EXERCISE INSTRUCTIONS –
The required output is the line that contains "Cortina Decorativa Metalizada" and every line after it, each written out exactly, up to the end of the entries.
□ □ □
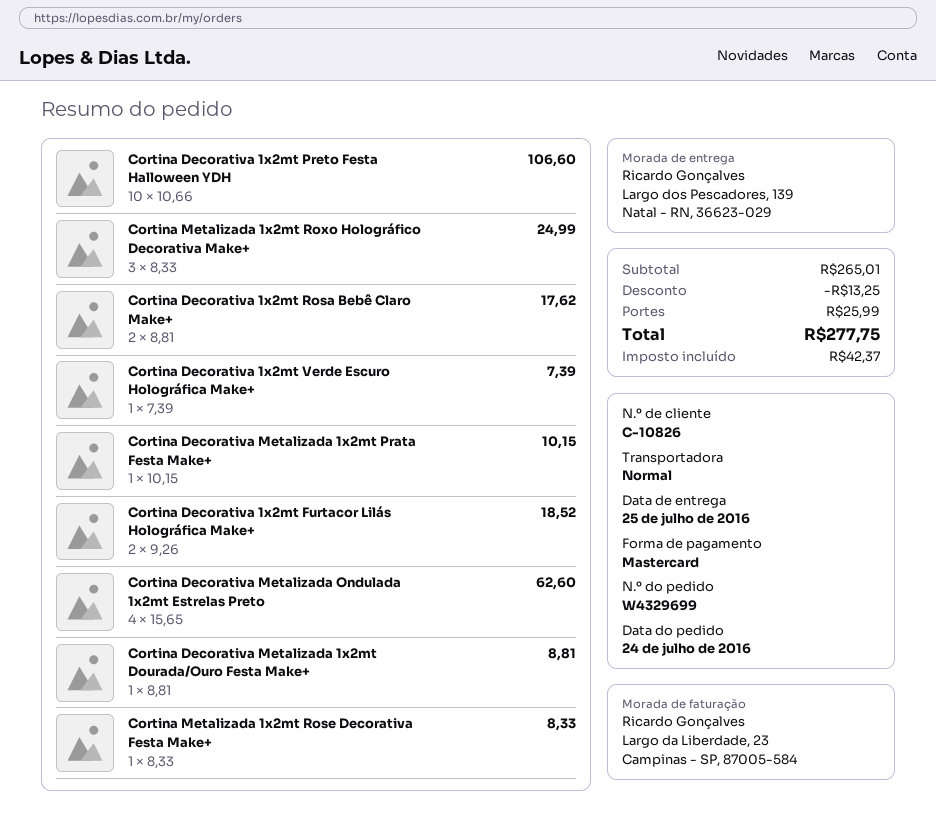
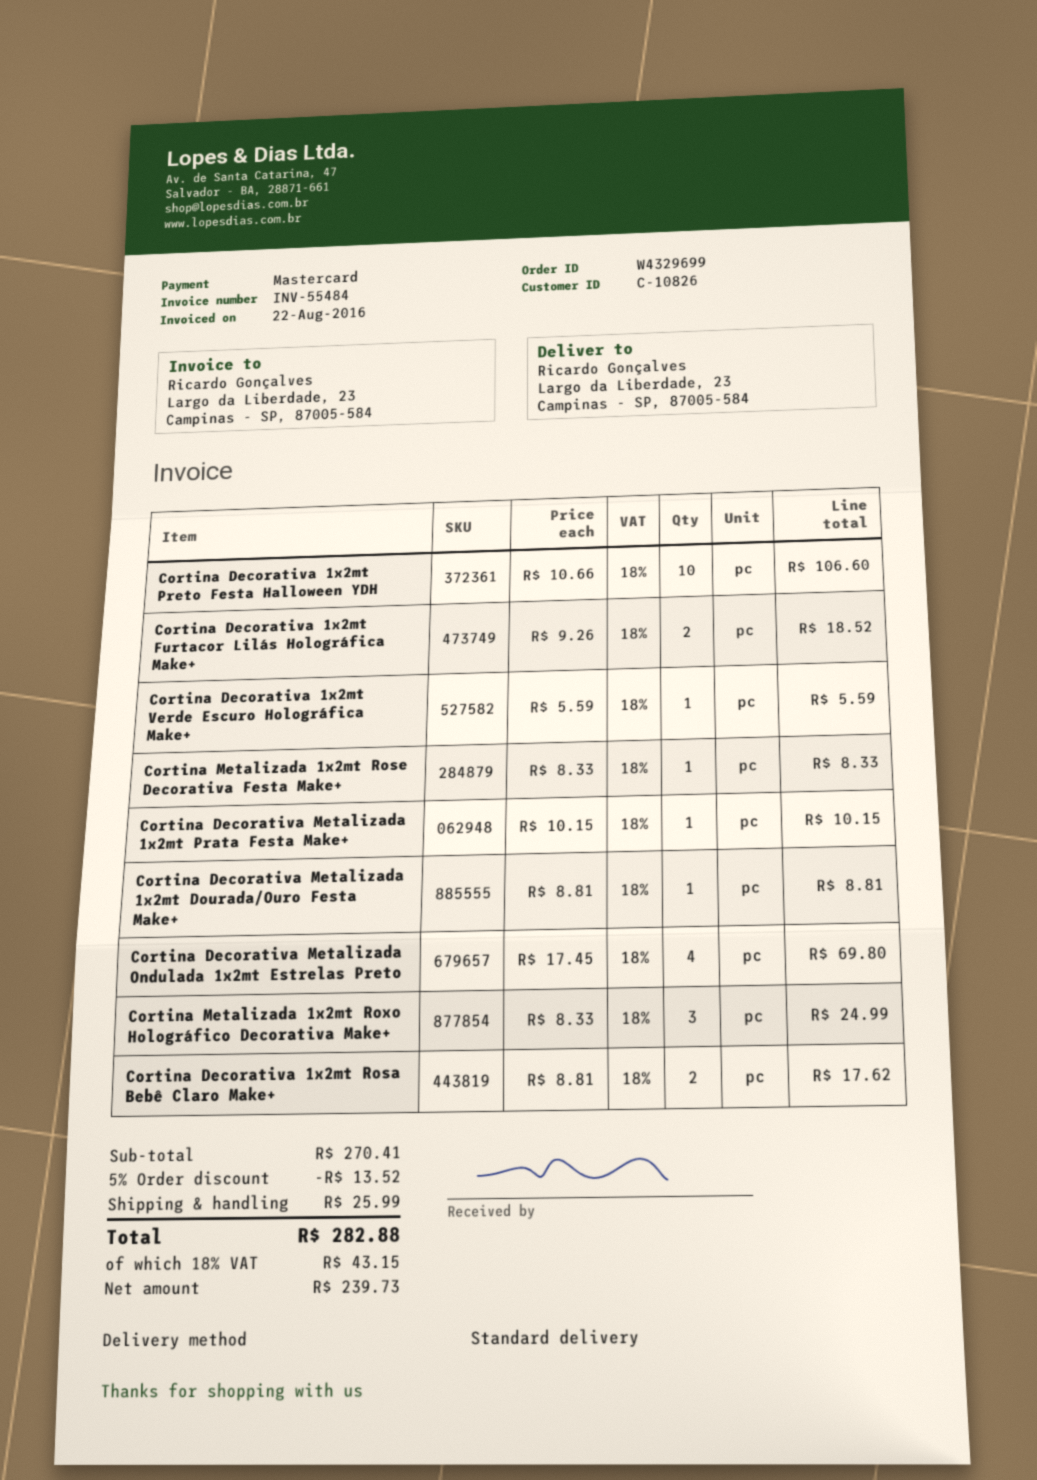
ship to: Largo dos Pescadores, 139, Natal - RN, 36623-029 -> Largo da Liberdade, 23, Campinas - SP, 87005-584
Cortina Decorativa 1x2mt Verde Escuro Holográfica Make+: 1 x 7.39 = 7.39 -> 1 x 5.59 = 5.59
Cortina Decorativa Metalizada Ondulada 1x2mt Estrelas Preto: 4 x 15.65 = 62.60 -> 4 x 17.45 = 69.80
subtotal: 265.01 -> 270.41
discount: 13.25 -> 13.52
tax: 42.37 -> 43.15
total: 277.75 -> 282.88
□ □ □
ANSWER SPACE –
Cortina Decorativa Metalizada Ondulada 1x2mt Estrelas Preto: 4 x 15.65 = 62.60 -> 4 x 17.45 = 69.80
subtotal: 265.01 -> 270.41
discount: 13.25 -> 13.52
tax: 42.37 -> 43.15
total: 277.75 -> 282.88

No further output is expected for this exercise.